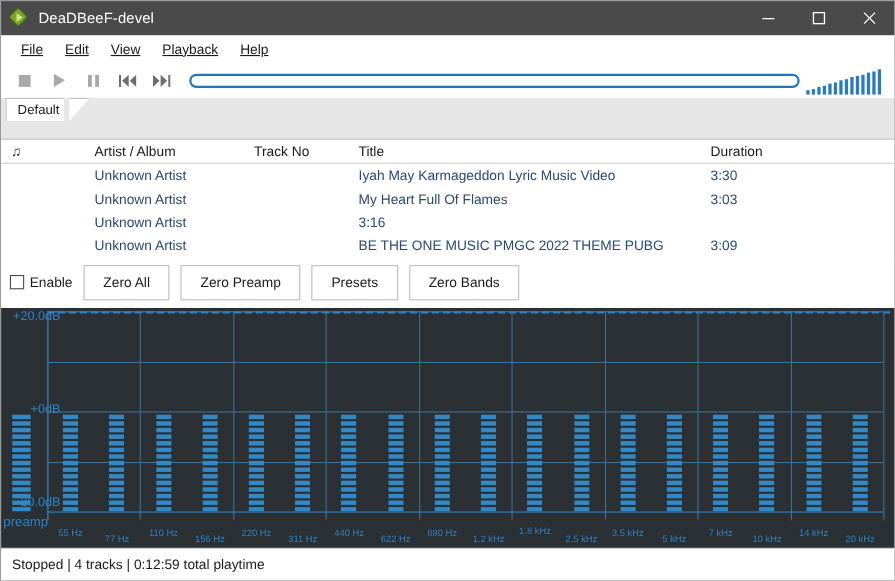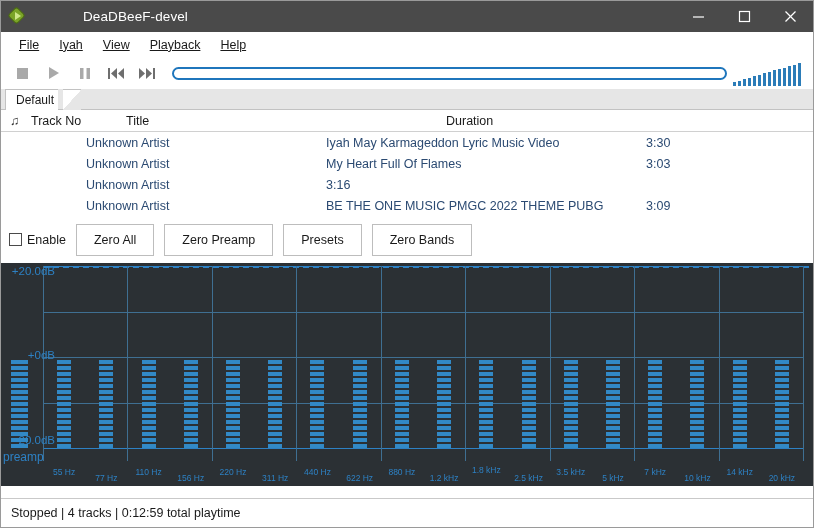"DeaDBeeF-devel" .titlebar { gap: 48px -> none }
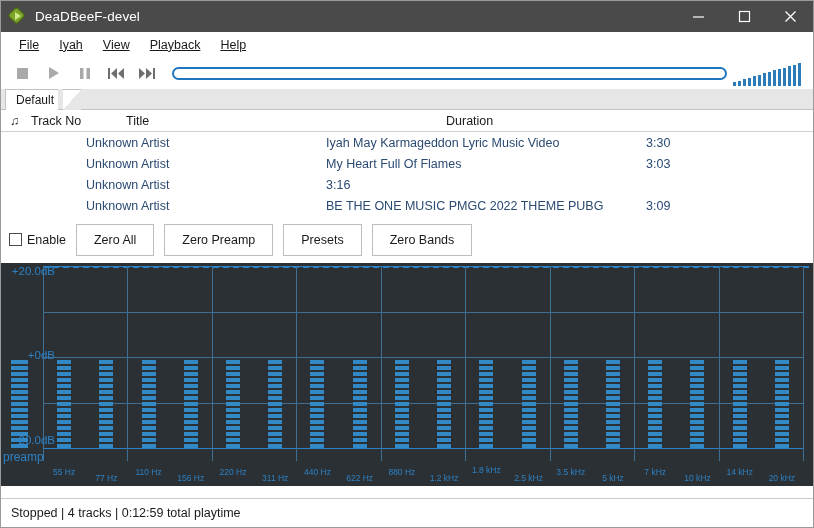"Iyah" div.menuitem { text: Iyah -> Edit }
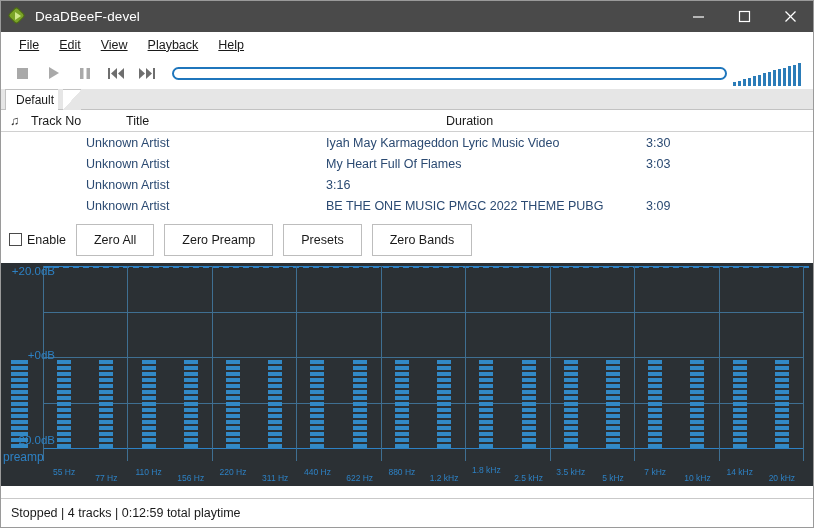"Default" .tabstrip { height: 21px -> 38px }
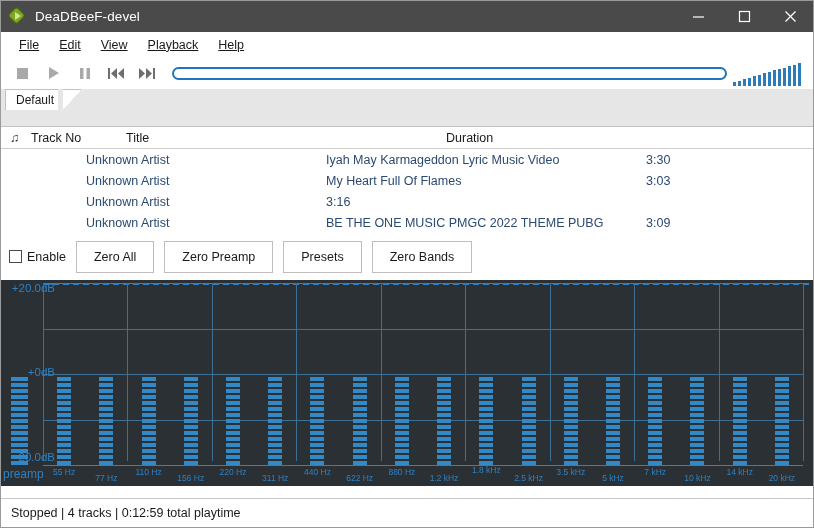"Artist / Album" div.c-art { html: none -> <div>Artist / Album</div> }
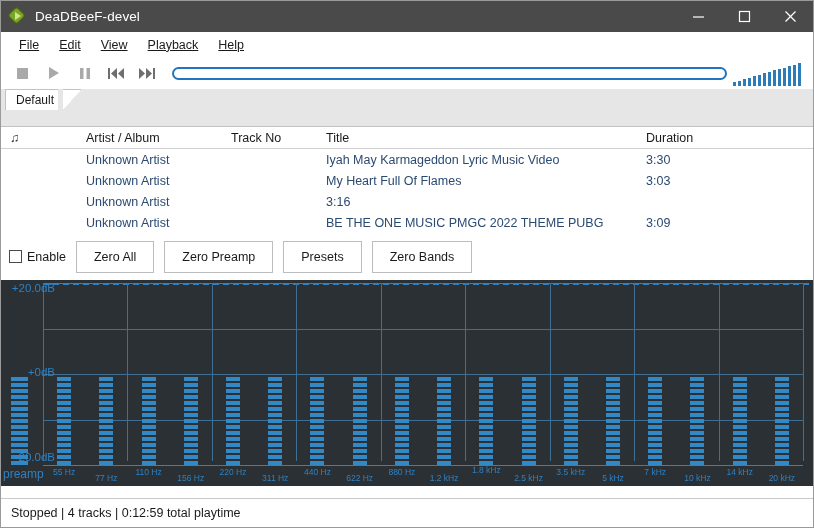"Stopped | 4 tracks |" .statusbar { margin-top: 12px -> none }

▶ [WHAT YOU SHOULD DO]: Output exactly, and only, the lines running from the line containing "height: 21px ->" to the last line of the entries above, omitting the pictures.

▶ [ANSWER BOX]:
"Default" .tabstrip { height: 21px -> 38px }
"Artist / Album" div.c-art { html: none -> <div>Artist / Album</div> }
"Stopped | 4 tracks |" .statusbar { margin-top: 12px -> none }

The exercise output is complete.